König Heinrich schien diese Ansicht jedoch keinesweges zu theilen; vielmehr erneute er die Aufforderung an den Grafen, nach England zurück zu kehren und sich wegen seiner wiederholten Pflichtverletzungen vor seinem Lehnsherren zu verantworten. Richard, seiner Schwäche – in einem fremden Lande, ohne Aussicht auf Unterstützung von der Heimat, dem unversöhnlichen Hasse der Eingebornen preis gegeben – sich bewußt, wagte es dießmal nicht, dem Gebote seines Fürsten den Gehorsam zu verweigern. Er erschien, nachdem er zu Waterford und Dublin seine Statthalter zurück gelassen hatte, mit allen Zeichen der Reue wegen seiner früheren Pflichtvergessenheit vor dem König und erhielt, da er sich bereit erklärte, Dublin und alle Städte der Küste abzutreten und seine übrigen Besitzungen von der Krone zu Lehen zu nehmen, leicht seine Verzeihung.

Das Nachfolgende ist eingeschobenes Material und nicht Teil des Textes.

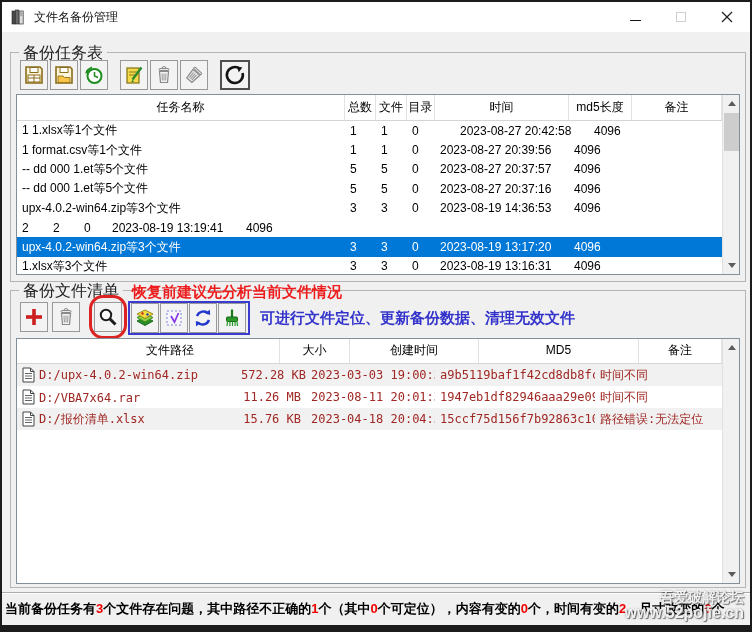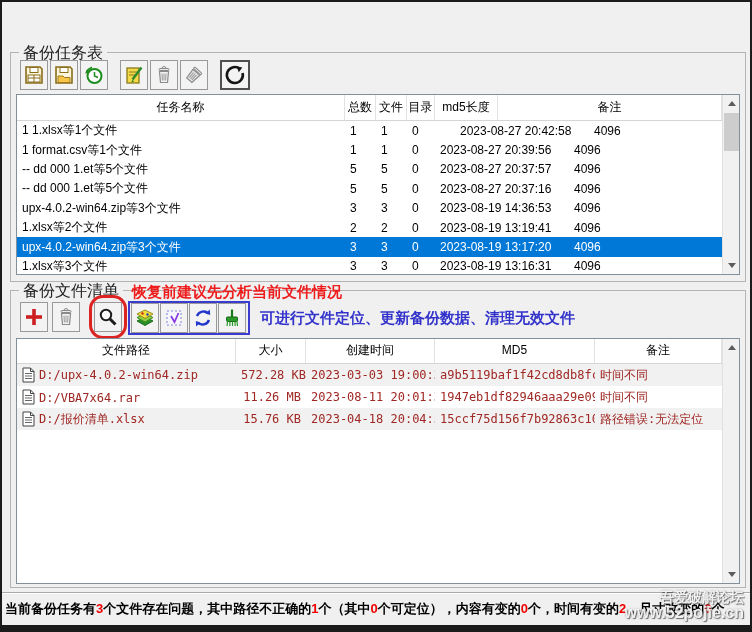"文件名备份管理" div.titlebar { html: none -> <div> <svg> <rect></rect> <rect></rect> <rect></rect> <line></line> <line></line> </svg> <span>文件名备份管理</span> <div> <div> <div></div> </div> <div> <div></div> </div> <div> <svg> <line></line> <line></line> </svg> </div> </div> </div> }
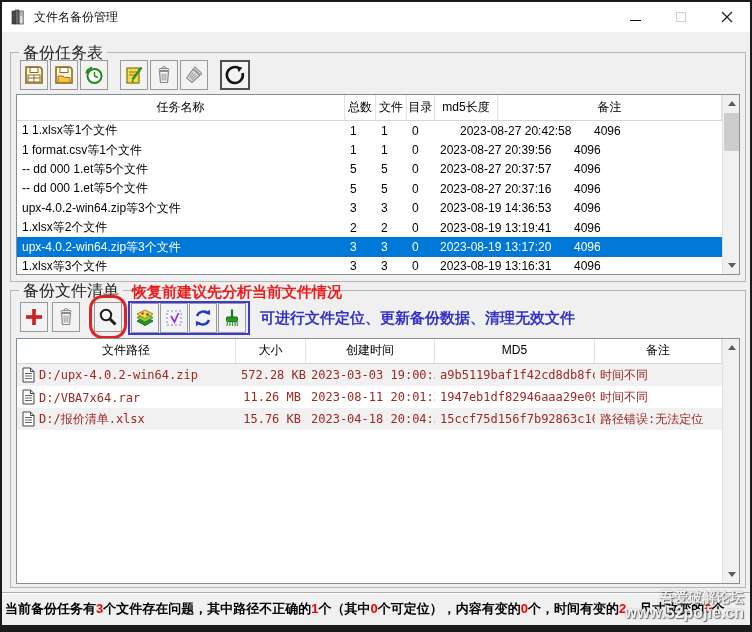"时间" div.th { html: none -> <div>时间</div> }
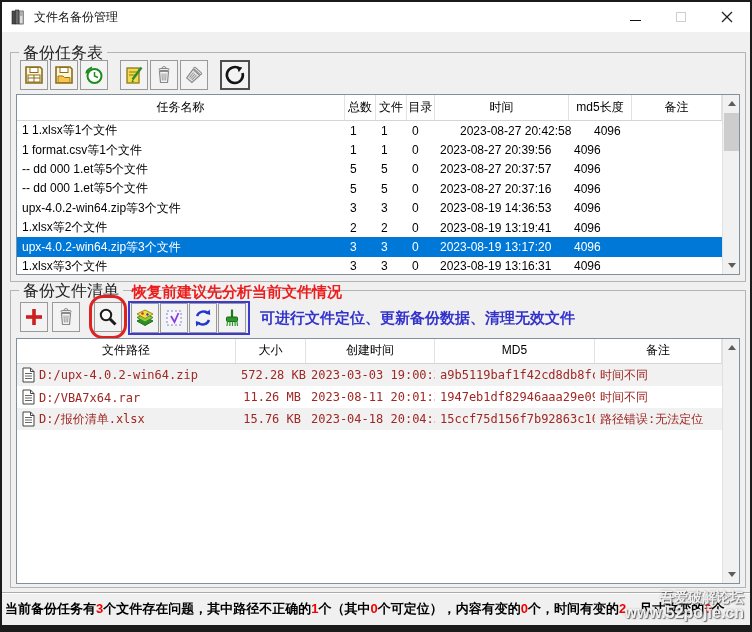"1.xlsx等2个文件" div.td { html: <div><span>1.xlsx等2个文件</span></div> -> none }
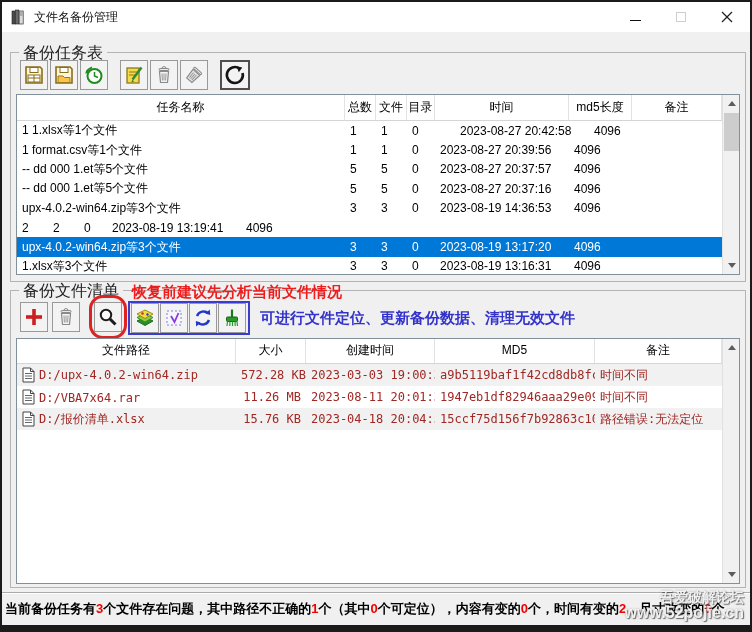"文件路径" div.th { margin-left: none -> 44px }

Heinrich II, dem auf diese Weise der Weg gebahnt war, beschloß jetzt, von dem Lande, das er längst als sein rechtmäßiges Eigenthum betrachtete, unverweilt Besitz zu nehmen; er rüstete, um dieß auf würdige Weise zu thun, eine Flotte von 240 Segeln aus, schiffte sich, von Richard Strongbow und vielen anderen seiner vornehmsten Barone begleitet, mit einem Heere von 400 Rittern und über 4000 Fußknechten zu Milford ein und lief am St. Lucien Tage, im Monat October 1172, in dem Hafen von Waterford ein. Des anderen Tages unterwarf sich Dermod Macarthy, Fürst von Desmond, dem König, übergab ihm seine Stadt Cork, versprach für seine übrigen Besitzungen, die er zu Lehen empfing, einen Tribut zu zahlen; viele andere irische Fürsten und Häuptlinge, geblendet durch den Glanz und erschreckt durch die Ueberlegenheit der englischen Kriegsmacht, folgten seinem Beispiel: O’Brien von Thomond, der seine Stadt Limerick dem König übergab, Douchad von Ossory, O’Faolan von Decies waren die Ersten, welche Heinrich II als ihren Souverän anerkannten. Selbst O’Ruarc von Breffney, bisher der thätigste Gegner der Britten, trat jetzt auf ihre Seite. Nur die Häuptlinge des Nordens unterwarfen sich nicht; und im Westen behauptete in Connaught König Roderic sein Ansehen und zog hinter den Ufern des Shannon ein Heer zusammen, um jedem feindlichen Angriff zu begegnen.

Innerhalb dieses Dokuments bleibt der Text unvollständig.